Duchenne muscular dystrophy (DMD): This common neuromuscular disorder affects males almost exclusively, but some females show mild characteristics of the disorder. With DMD, an abnormal gene on the X chromosome prevents the production of an important muscle protein called dystrophin. Eventually, muscle cells break down, resulting in muscle weakness and lost mobility.
Becker muscular dystrophy (BMD): BMD is similar to DMD, but with this disorder the abnormal gene does make some dystrophin. However, it either makes an abnormal form of dystrophin or not enough of it. As a result, some males with this form appear less affected than males with Duchenne muscular dystrophy.
Facioscapulohumeral muscular dystrophy: This disorder mainly affects the face, shoulders and upper arms. Muscle weakness results from a defect on chromosome 4, found throughout the body. Over time, other muscles and body parts can show slow—but progressive—weakening.

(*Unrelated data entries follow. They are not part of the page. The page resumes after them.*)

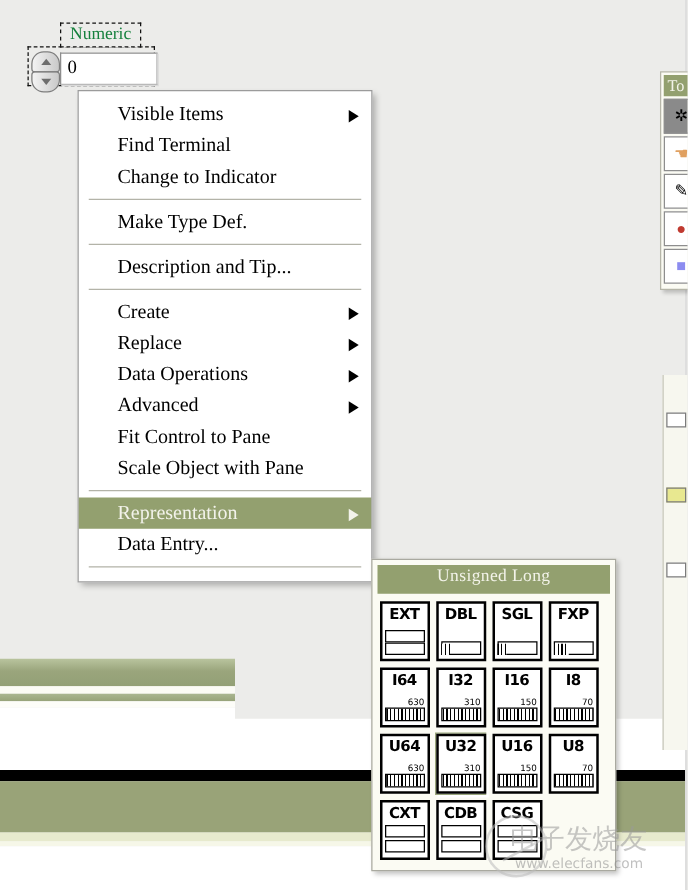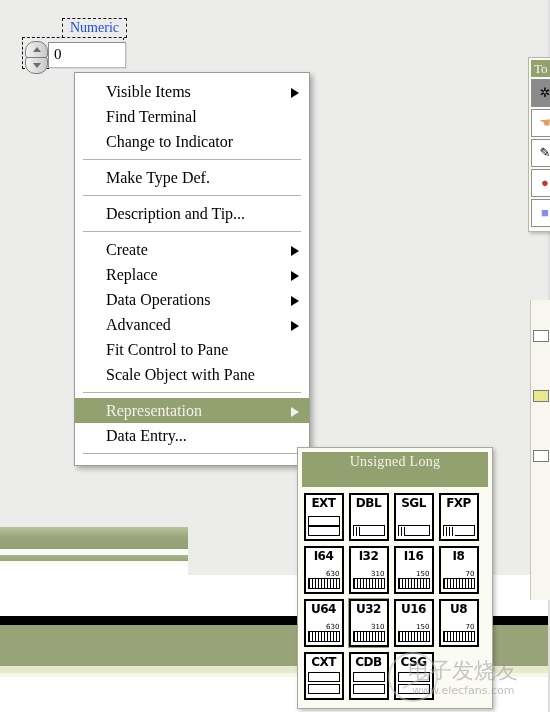--- a/index.html
+++ b/index.html
@@ -31,10 +31,10 @@
   
   #numeric-control{position:absolute;left:22px;top:18px;}
   .dash-label{
-    position:absolute;left:40px;top:0px;
+    position:absolute;left:26px;top:0px;
     border:1px dashed #111;background:#ececea;
     padding:1px 7px 2px 7px;
-    font-size:14px;line-height:15px;color:#1d4ed8;white-space:nowrap;
+    font-size:14px;line-height:15px;color:#15803d;white-space:nowrap;
   }
   .dash-body{
     position:absolute;left:0px;top:19px;

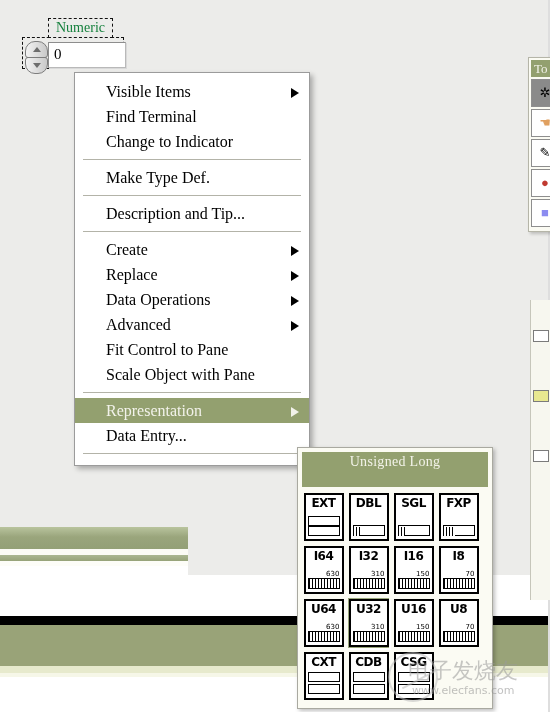--- a/index.html
+++ b/index.html
@@ -61,7 +61,7 @@
 
   
   #context-menu{
-    position:absolute;left:74px;top:72px;width:234px;
+    position:absolute;left:62px;top:72px;width:234px;
     background:#ffffff;border:1px solid #9b9b9b;
     box-shadow:3px 3px 5px rgba(0,0,0,.28);
     padding:6px 0 6px 0;

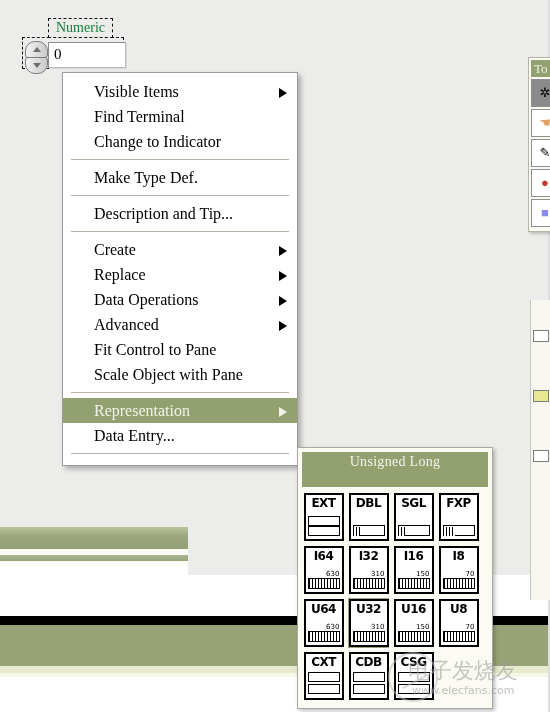--- a/index.html
+++ b/index.html
@@ -88,7 +88,7 @@
     padding:4px 3px 5px 3px;
   }
   #submenu-header{
-    height:35px;line-height:19px;text-align:center;
+    height:23px;line-height:19px;text-align:center;
     background:#93a06f;color:#f3f3e9;
     font-size:14px;letter-spacing:.3px;margin:0 1px 4px 1px;
   }

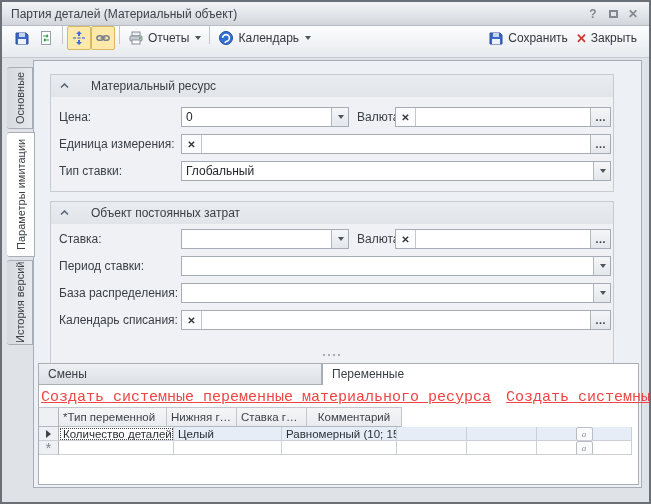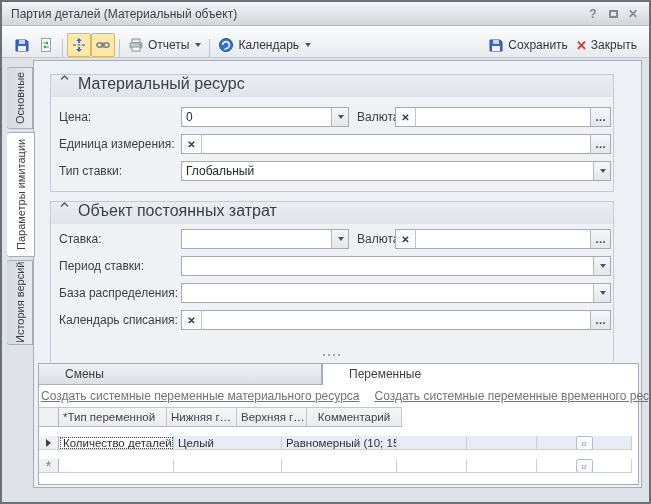--- a/index.html
+++ b/index.html
@@ -18,7 +18,7 @@
   
   .toolbar { position:absolute; left:0; top:24px; right:0; height:32px;
     background:linear-gradient(#fcfdfe,#e7eaee); border-bottom:1px solid #c6cad0;
-    display:flex; align-items:flex-end; padding:0 8px; font-size:12px; color:#33373d; }
+    display:flex; align-items:flex-start; padding:0 8px; font-size:12px; color:#33373d; }
   .tb-btn { height:24px; min-width:24px; display:flex; align-items:center; justify-content:center;
     gap:4px; padding:0 3px; border:1px solid transparent; border-radius:2px; }
   .tb-btn.hl { background:#fde9a9; border-color:#d9b765; }

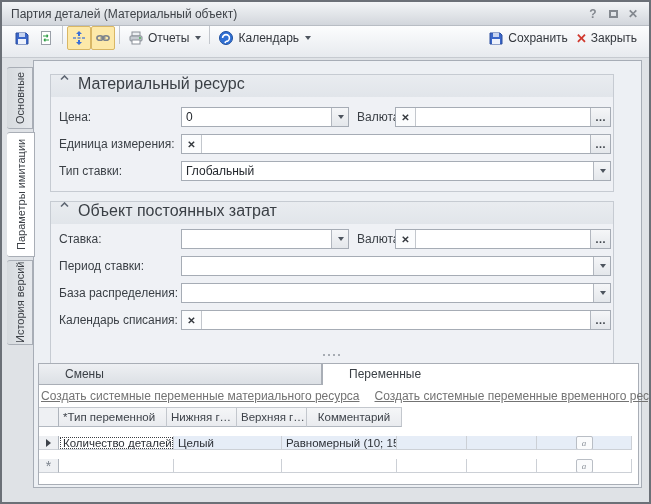--- a/index.html
+++ b/index.html
@@ -41,8 +41,8 @@
     border:1px solid #a7adb6; background:#edf0f4; }
 
   .group { position:absolute; left:16px; width:564px; border:1px solid #c6cbd2; background:#eff1f5; }
-  .group-hd { height:22px; display:flex; gap:9px; padding-left:9px;
-    background:linear-gradient(#e9ecf0,#e1e5ea); font-size:16px; color:#3a3f45; }
+  .group-hd { height:22px; display:flex; align-items:center; gap:22px; padding-left:9px;
+    background:linear-gradient(#e9ecf0,#e1e5ea); font-size:12px; color:#3a3f45; }
   .chev { display:flex; }
 
   .frow { position:absolute; left:0; right:0; height:20px; }

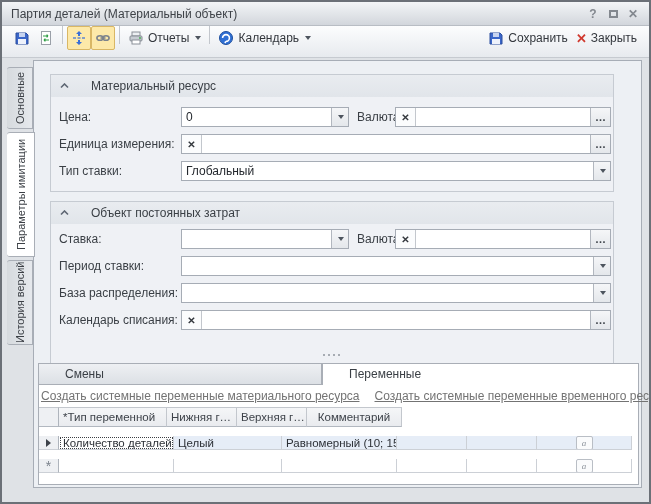--- a/index.html
+++ b/index.html
@@ -63,7 +63,7 @@
   .splitter i { width:2px; height:2px; background:#8f959d; border-radius:50%; }
 
   
-  .btab { position:absolute; height:22px; font-size:12px; color:#3a3f45; line-height:21px; padding-left:26px;
+  .btab { position:absolute; height:22px; font-size:12px; color:#3a3f45; line-height:21px; padding-left:9px;
     border:1px solid #a9aeb6; }
   .btab-smeny { left:4px; top:302px; width:284px; background:linear-gradient(#eef0f3,#dce0e5); z-index:1; }
   .btab-vars  { left:288px; top:302px; width:317px; background:#ffffff; border-bottom:none; z-index:4; }

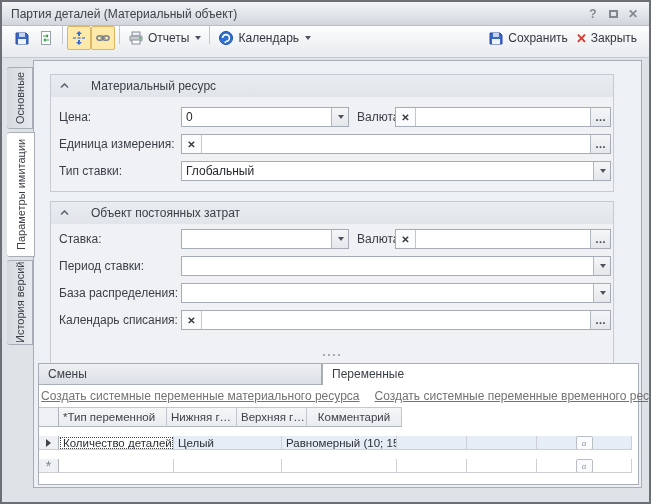--- a/index.html
+++ b/index.html
@@ -71,7 +71,7 @@
     background:#ffffff; border:1px solid #a9aeb6; z-index:2; }
 
   .links-row { position:absolute; left:2px; top:4px; right:2px; height:16px; display:flex; gap:15px; white-space:nowrap; }
-  .link { font-size:12px; color:#737373; text-decoration:underline; cursor:pointer; }
+  .link { font-size:15px; color:#ef4444; text-decoration:underline; cursor:pointer;font-family:Liberation Mono, monospace; }
 
   
   .grid { position:absolute; left:0; top:22px; width:593px; font-size:11.5px; color:#2c3036; }

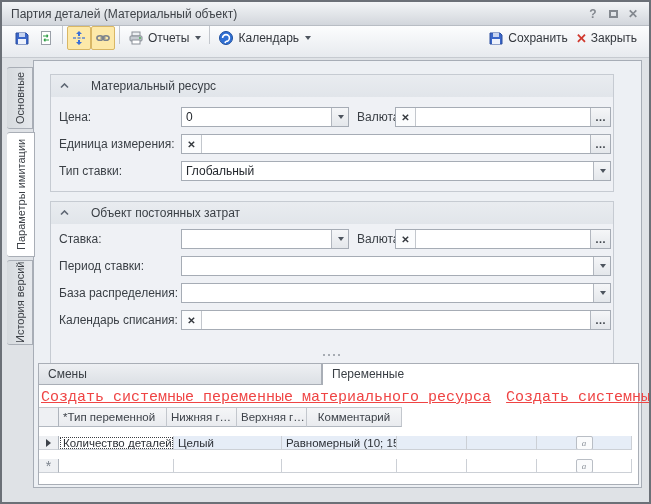--- a/index.html
+++ b/index.html
@@ -314,7 +314,7 @@
               <span>Нижняя г…</span>
             </div>
           <div class="g-cell c-up">
-              <span>Верхняя г…</span>
+              <span>Ставка г…</span>
             </div>
           <div class="g-cell c-com">
               <span>Комментарий</span>

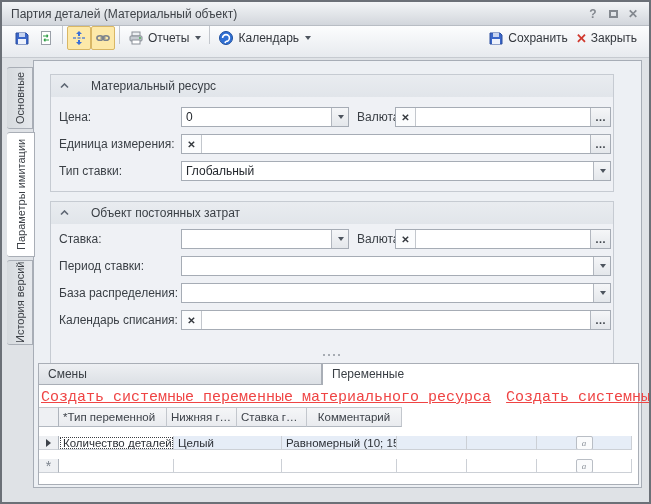--- a/index.html
+++ b/index.html
@@ -78,7 +78,7 @@
   .g-row { display:flex; }
   .g-cell { border-right:1px solid #ccd0d6; border-bottom:1px solid #ccd0d6; overflow:hidden; white-space:nowrap; padding:0 4px; display:flex; align-items:center; }
   .g-hd .g-cell { background:linear-gradient(#f5f6f8,#e9ebef); border-right:1px solid #c3c7cd; border-bottom:1px solid #b2b8c0; border-top:1px solid #c3c7cd; color:#3d4249; height:20px; }
-  .g-body .g-cell { height:14px; background:#fff;margin-top:9px; }
+  .g-body .g-cell { height:14px; background:#fff; }
   .g-row.sel .g-cell { background:#e6edf7; }
   .g-row.sel .g-cell.focus { background:#ffffff; outline:1px dotted #3c3f44; outline-offset:-2px; }
   .c-ind { width:20px; justify-content:center; padding:0; background:#eef0f3 !important; border-right:1px solid #aeb4bc !important; }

Congenital muscular dystrophy (CMD): This group of disorders leads to severe muscle weakness noticeable from birth. CMD affects both males and females. Most forms affect bone development, heart and lung function, brain function and mobility. Types of CMD include:
- Bethlem myopathy.
- Muscle-eye-brain disease.
- Walker-Warburg syndrome.
- CMD with rigid spine syndrome.
Myotonic muscular dystrophy: This type affects all or most muscles and some organs. The term “myotonic” refers to an inability to relax a muscle normally.